Mexique : l’avenir du Mécanisme de protection des journalistes compromis
Alors que le Mexique reste l’un des pays les plus meurtrier au monde pour les journalistes, la disparition de structures dédiées à leur protection pourrait mettre nombre d’entre-eux en danger.
Confronté à d’importantes difficultés économiques et lourdement impacté par la pandémie de la Covid19, le gouvernement mexicain a entrepris, en cette fin d’année 2020, d’importantes coupes budgétaires, pour notamment concentrer ses efforts financiers sur la lutte contre le coronavirus. Dans ce contexte, la Chambre des députés, le 8 octobre dernier, puis le Sénat, 12 jours plus tard, ont voté en faveur de la suppression de 109 “Fideicomisos” (“fiducies’), des instruments juridiques créées par l’Etat pour affecter et répartir les ressources financières publiques destinées à des activités non lucratives (cinéma indépendant, sport etc.). Parmi ceux-ci, le “Fideicomiso” chargé d’administrer les fonds disponibles pour les bénéficiaires du Mécanisme fédéral de protection des journalistes et des défenseurs des droits humains, créée en 2012 et rattaché au ministère de l’Intérieur (Secretaría de Gobernacion-Segob).

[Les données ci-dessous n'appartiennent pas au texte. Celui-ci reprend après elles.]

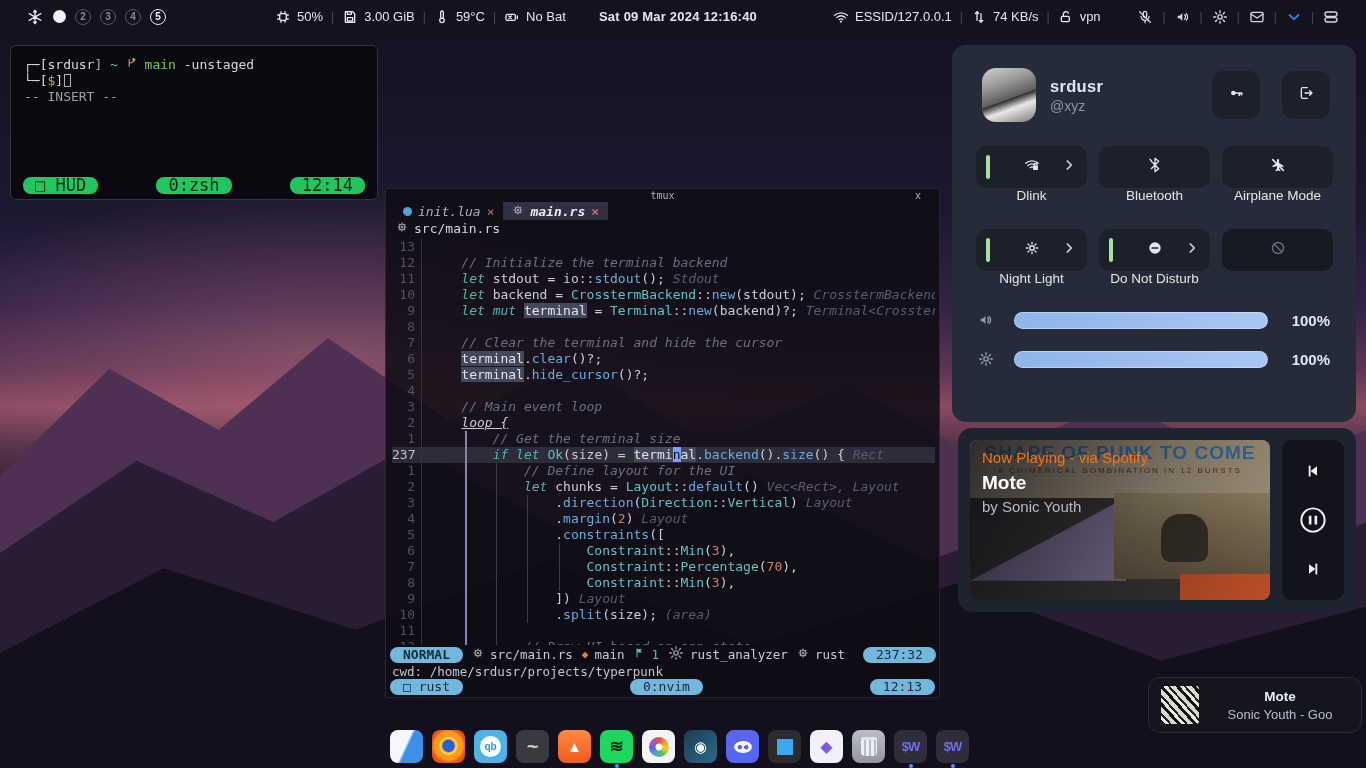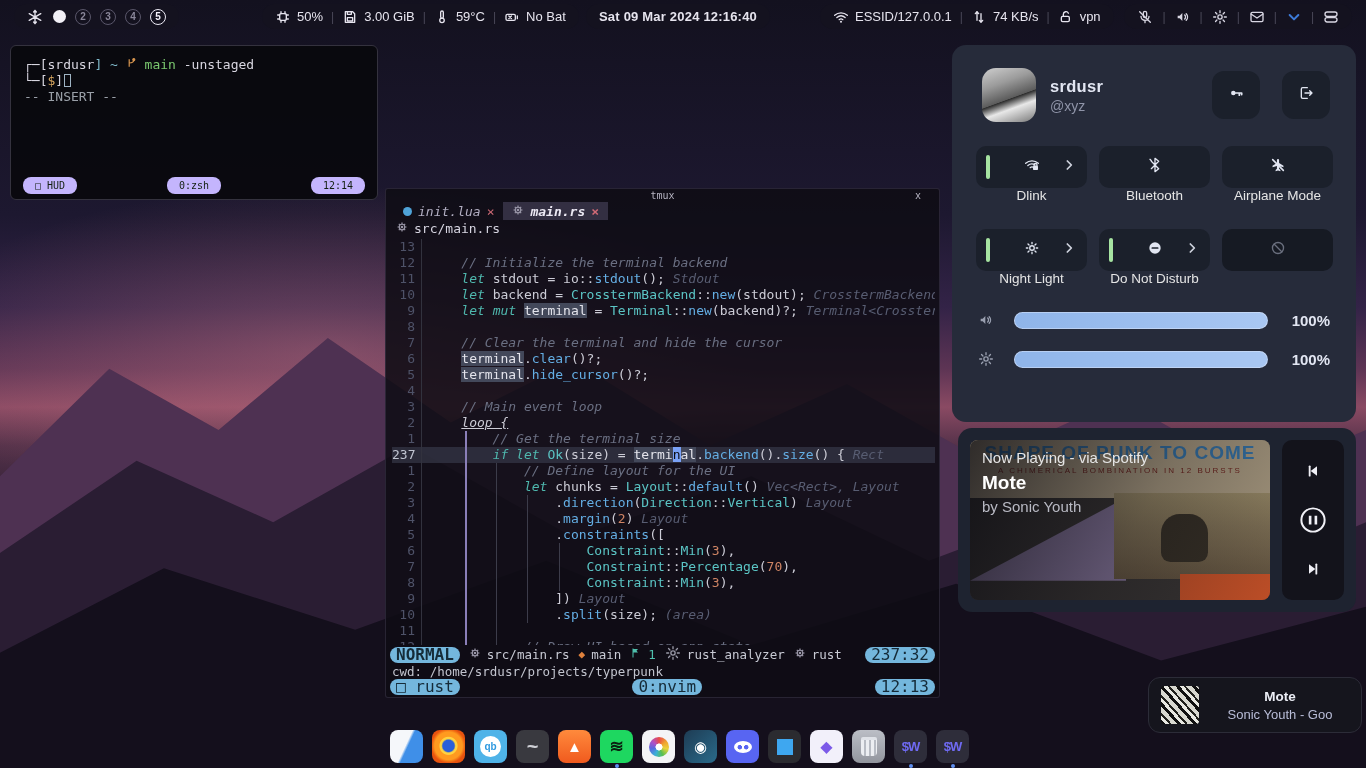"□ HUD" .pill-g { background: #c4b5fd -> #22c55e; font-size: 10px -> 17px }
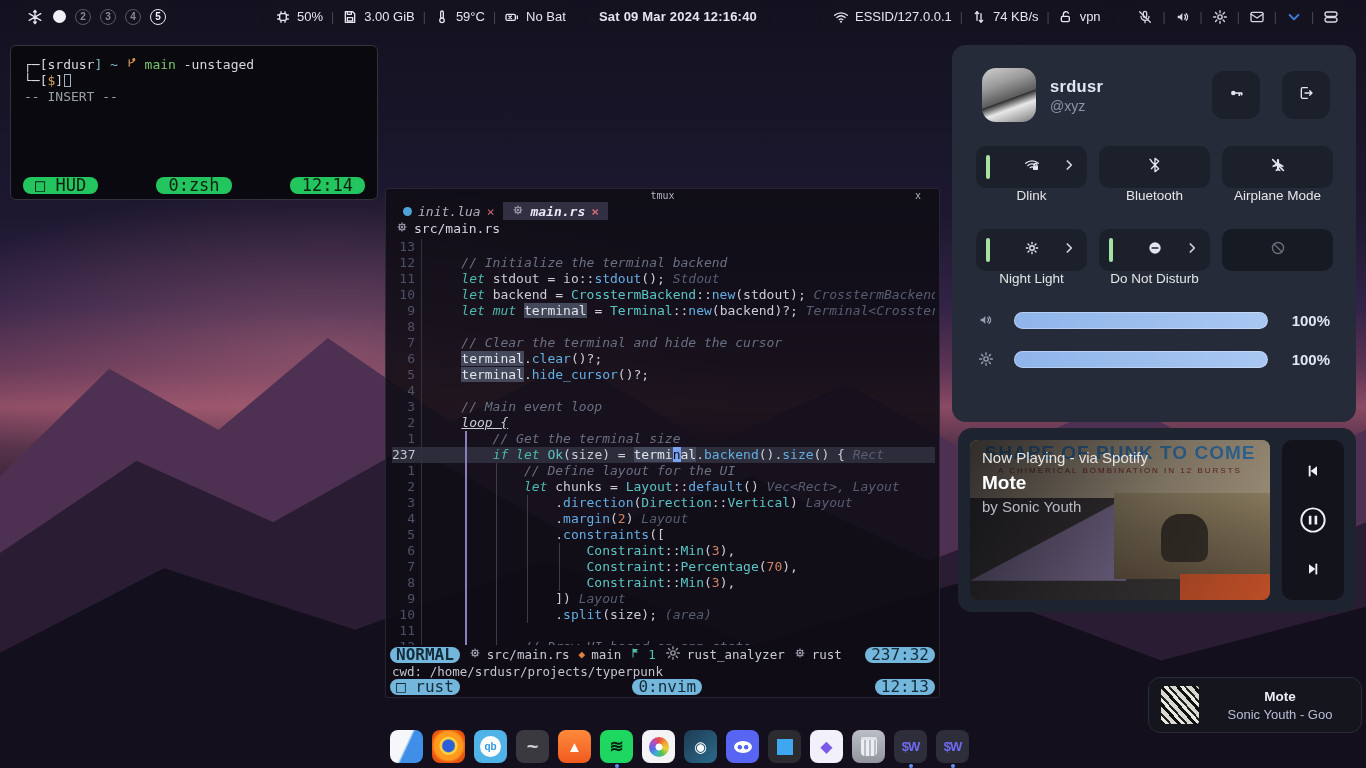"Now Playing - via Spotify" .art .np { color: #e5e5e5 -> #f97316 }
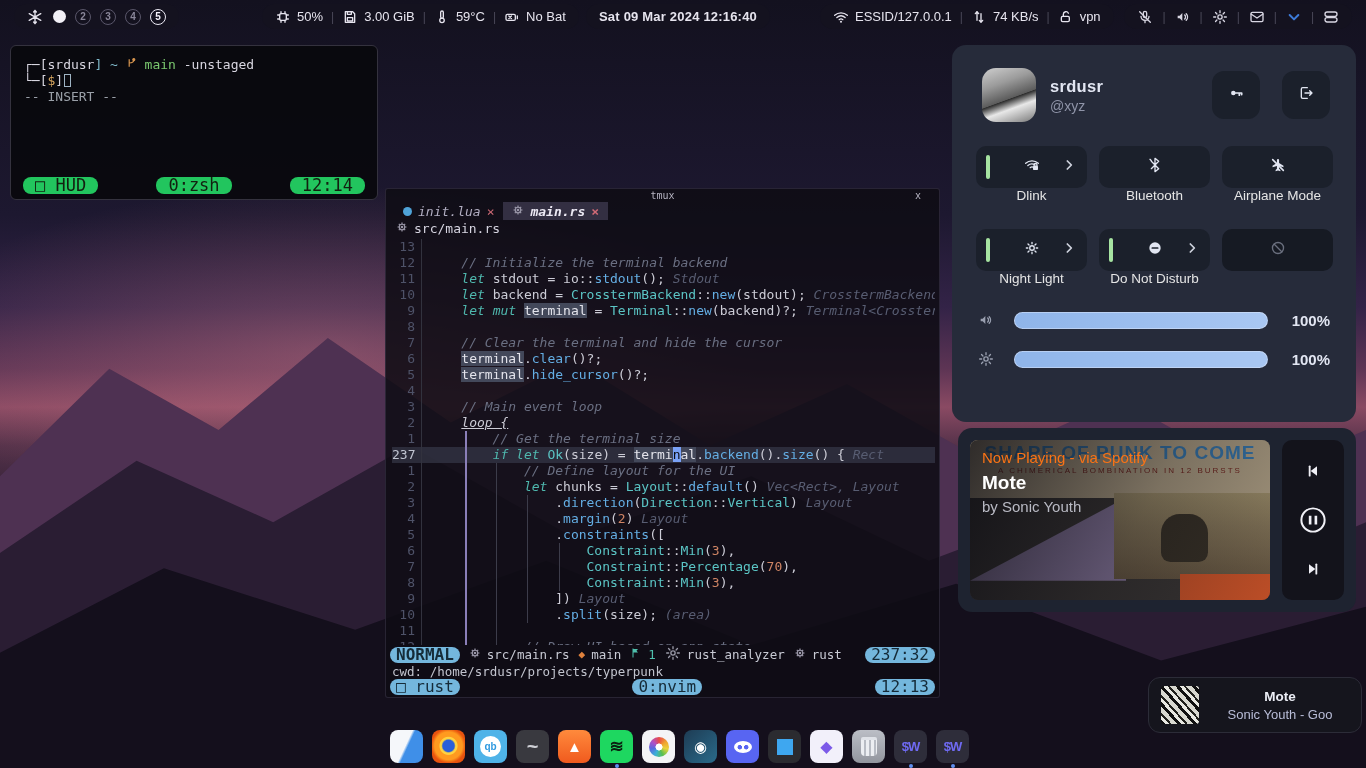"NORMAL" .pill-b { font-size: 16px -> 13px; padding: 0 6px -> 0 13px }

Ce vote et cette décision irréversible du Parlement, malgré les innombrables avertissements de de la société civile- RSF avait notamment alerté la Chambre des députés le 8 juin dernier- ont généré beaucoup d’inquiétudes sur l’avenir du Mécanisme de protection. La direction du Mécanisme, dans un communiqué publié le 28 septembre, pointait notamment “la perte de flexibilité dans l’adoption (ndlr: de mesures urgentes de protection pour les journalistes en danger) et la mise en place de mesures urgentes” qu’engendrerait la disparition du Fideicomiso. RSF a recueilli ces derniers jours de nombreux témoignages inquiets de bénéficiaires du Mécanisme, et notamment de familles de journalistes victimes de déplacements forcé réfugiées dans la capitale Mexico, qui sont désormais dans l'incertitude totale quant à leur avenir.
La disparition de ce “Fideicomiso” va alourdir et complexifier les démarches administratives pour solliciter, puis mettre en place, les mesures de protection, générant une charge bureaucratique pouvant potentiellement mettre en danger la vie et la sécurité des postulants. Elle fait également craindre une plus grande opacité quant à l’utilisation des fonds alloués au Mécanisme.
“Le président Lopez Obrador et le ministère de l’Intérieur doivent au plus vite communiquer sur la façon dont les prérogatives de ce “Fideicomiso” seront remplacées et garantir que les ressources destinées au Mécanisme seront maintenues et gérées en toute transparence, déclare Emmanuel Colombié, directeur du bureau Amérique latine pour RSF. Le Mexique demeure un des pays les plus dangereux du monde pour les journalistes. Il est inconcevable que le Mécanisme puisse être fragilisé et que ses bénéficiaires soient mis en danger par ce vote. Les autorités mexicaines doivent créer dans les meilleurs délais un nouveau système transparent et efficace permettant au Mécanisme d’assurer son mandat sereinement et dans la durée.”
Le Mécanisme compte actuellement 1304 bénéficiaire, dont 418 journalistes (111 femmes et 307 hommes) et 886 défenseurs des droits humains (471 femmes et 415 hommes).
En novembre dernier, lors de la visite au Mexique d’une coalition internationale dont RSF fait partie, le sous-secrétaire aux droits de l'Homme, Alejandro Encinas s’était engagé à mettre progressivement en place les 104 recommandations émises en juillet 2019 par le Bureau du Haut-Commissariat aux droits de l'homme (HCDH) de l’ONU à Mexico pour améliorer le fonctionnement du Mécanisme. Parmi elles, la nécessité que l’Etat garantisse et augmente les ressources humaines et matérielles nécessaires au bon fonctionnement du Mécanisme. Aucune décision concrète n’a depuis été prise par les autorités mexicaines.
Depuis le début du mandat du président Lopez Obrador le 1er décembre 2018, au moins 15 journalistes ont été assassinés en lien direct avec leur travail d’information. Pour la seule année 2020, cinq journalistes ont été assassinés, faisant du Mexique le pays second pays les plus dangereux du monde pour la presse, derrière l’Irak (6 cas).
Le Mexique se situe au 143e rang sur 180 pays dans le Classement mondial de la liberté de la presse 2020 publié par RSF.